*WHAT IS BEING ASKED*
Could you copy exactly the lines below from the one with "and status filtering" to the one with "- Access-Control-Allow-Origin: http://example.com", inclusive, leaving out any pictures?

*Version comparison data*
━━━━━━━━━━━━━━━━━━━━
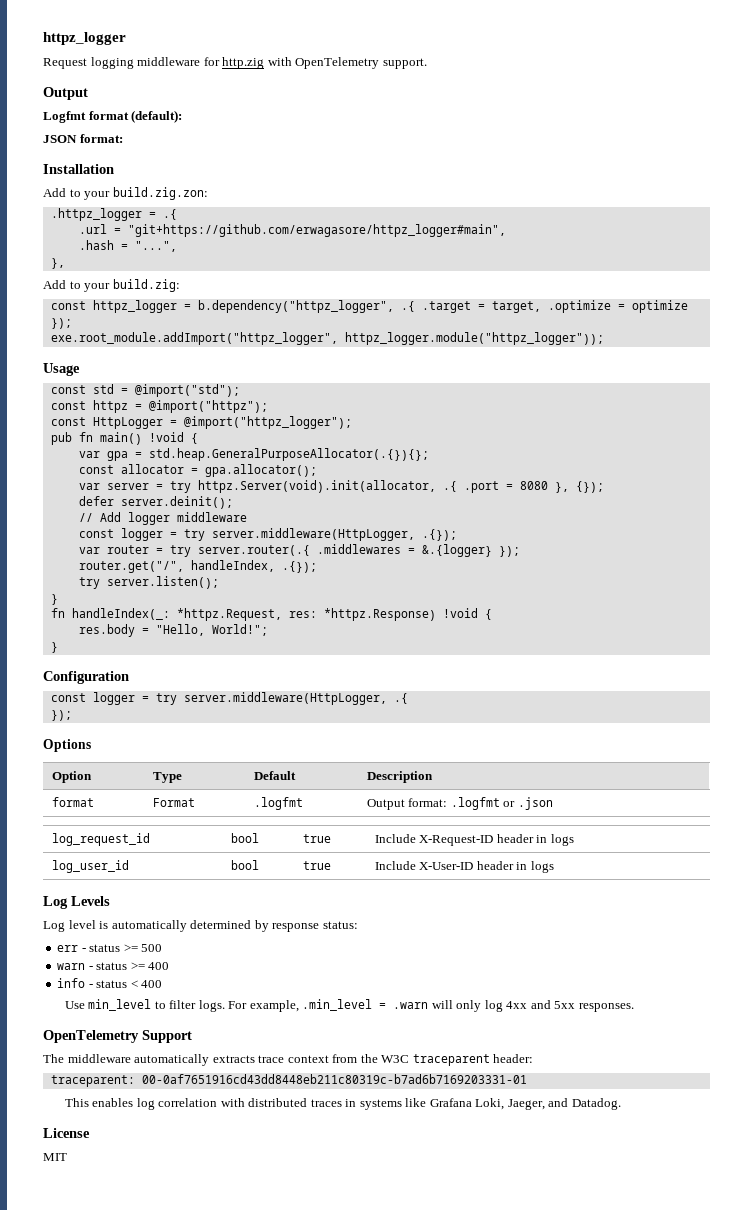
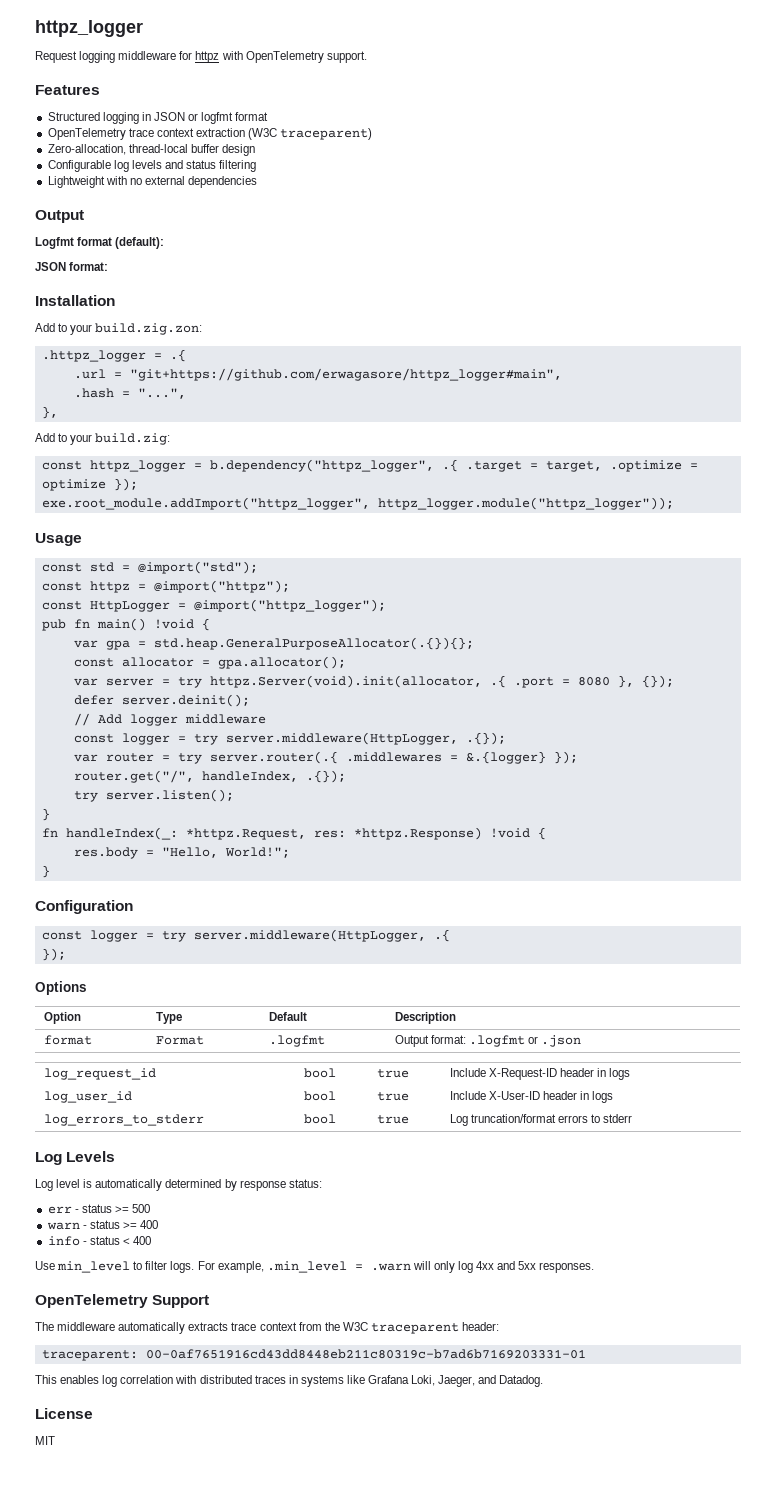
- Request logging middleware for http.zig with OpenTelemetry support.
+ Request logging middleware for httpz with OpenTelemetry support.
+ Features
+ Structured logging in JSON or logfmt format
+ OpenTelemetry trace context extraction (W3C traceparent)
+ Zero-allocation, thread-local buffer design
+ Configurable log levels and status filtering
+ Lightweight with no external dependencies
+ log_errors_to_stderr | bool | true | Log truncation/format errors to stderr

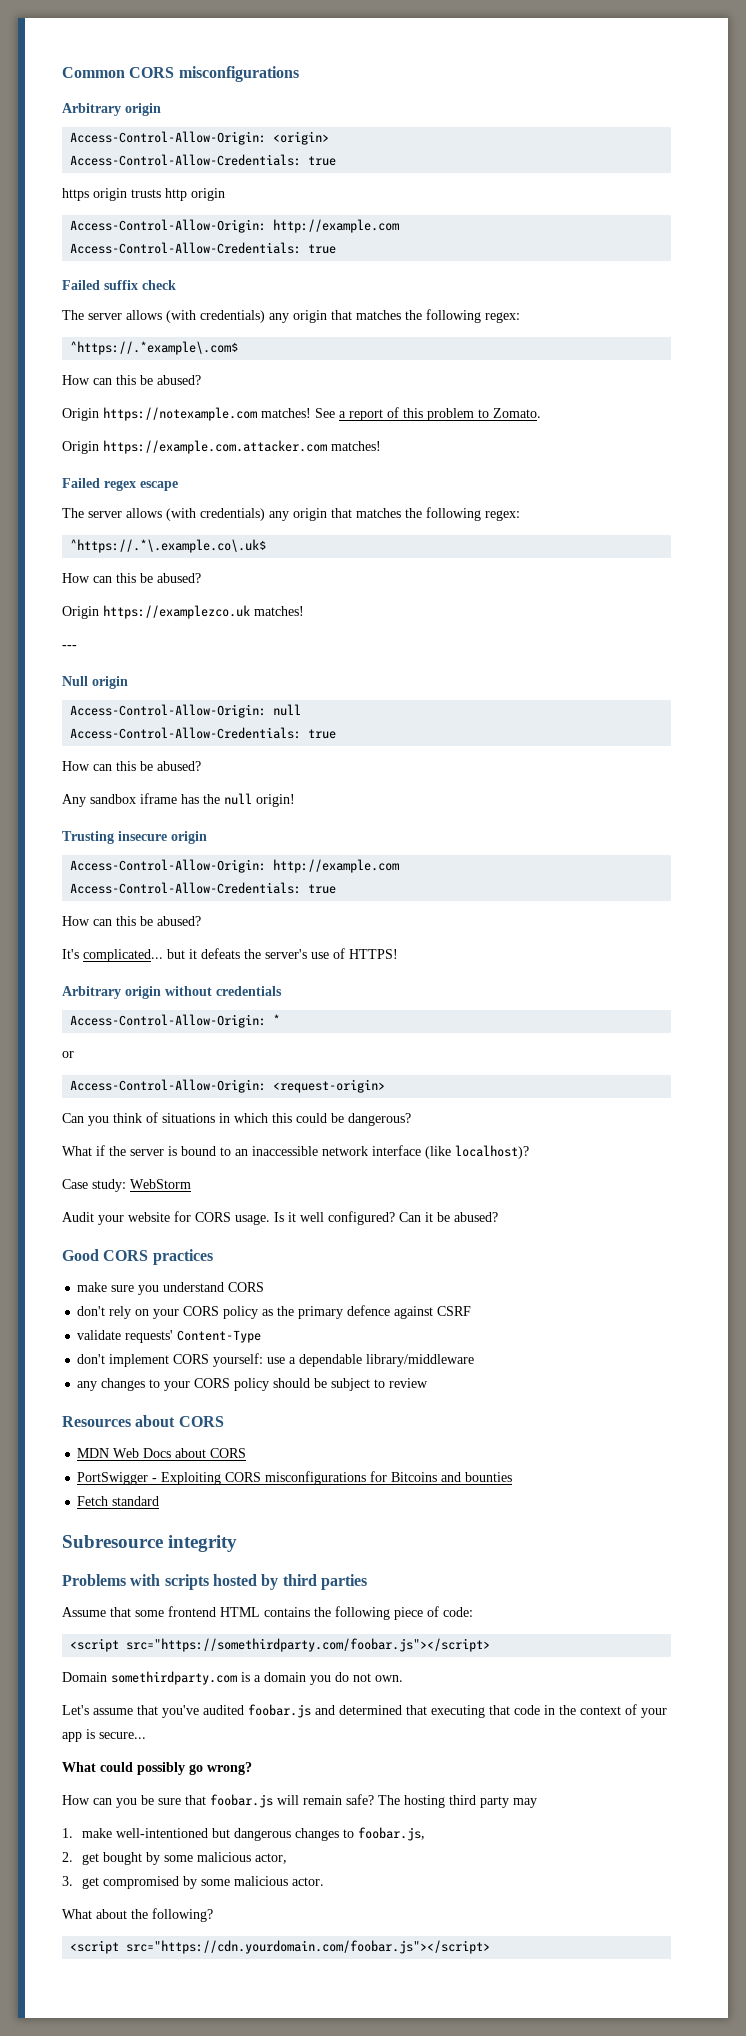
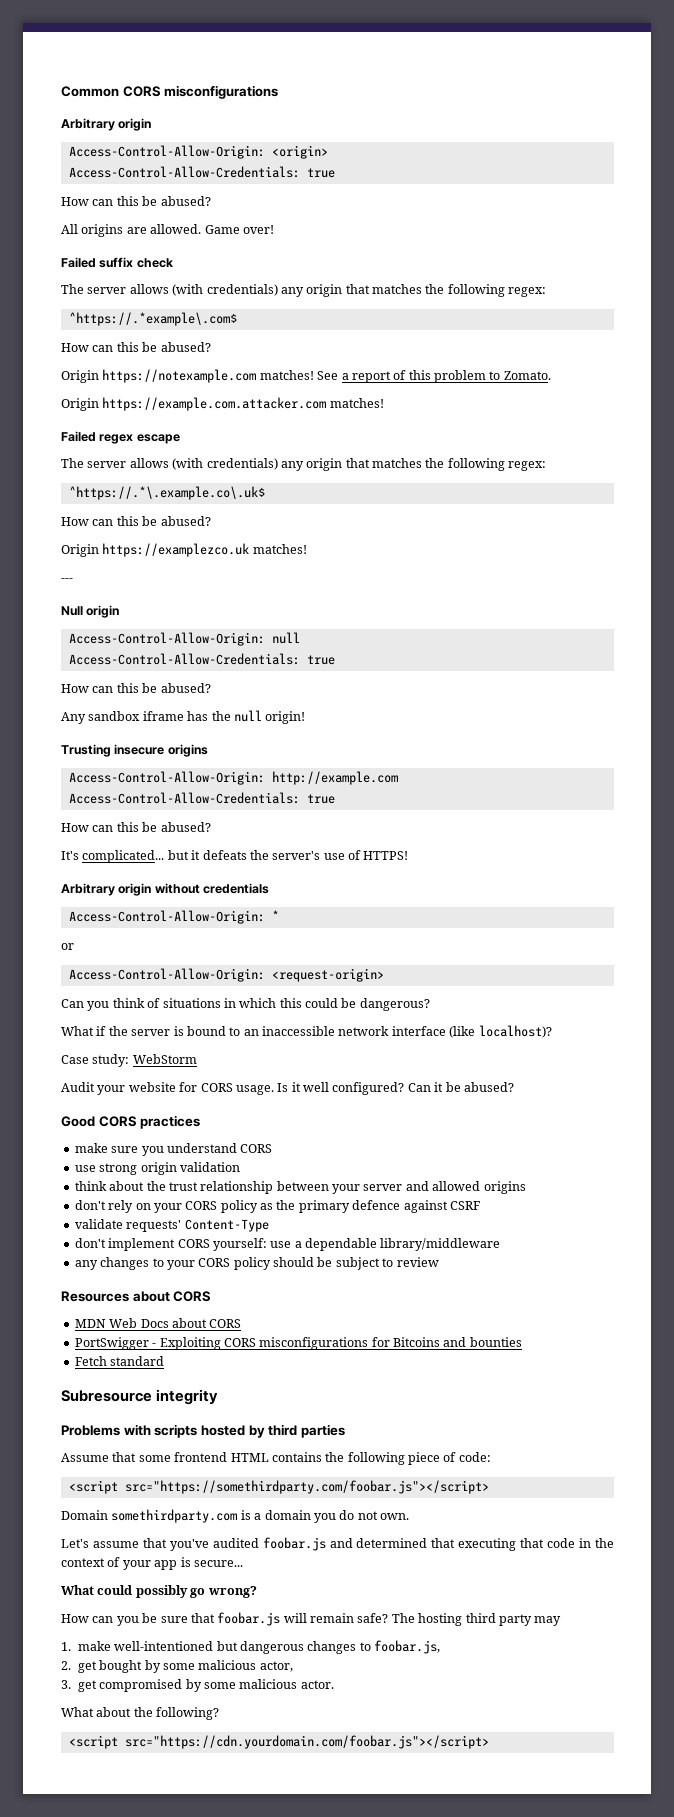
  Access-Control-Allow-Origin: <origin>
  Access-Control-Allow-Credentials: true
- https origin trusts http origin
- Access-Control-Allow-Origin: http://example.com
- Access-Control-Allow-Credentials: true
+ How can this be abused?
+ All origins are allowed. Game over!
- Trusting insecure origin
+ Trusting insecure origins
+ use strong origin validation
+ think about the trust relationship between your server and allowed origins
━━━━━━━━━━━━━━━━━━━━
*WORKED SOLUTION*
+ Configurable log levels and status filtering
+ Lightweight with no external dependencies
+ log_errors_to_stderr | bool | true | Log truncation/format errors to stderr

  Access-Control-Allow-Origin: <origin>
  Access-Control-Allow-Credentials: true
- https origin trusts http origin
- Access-Control-Allow-Origin: http://example.com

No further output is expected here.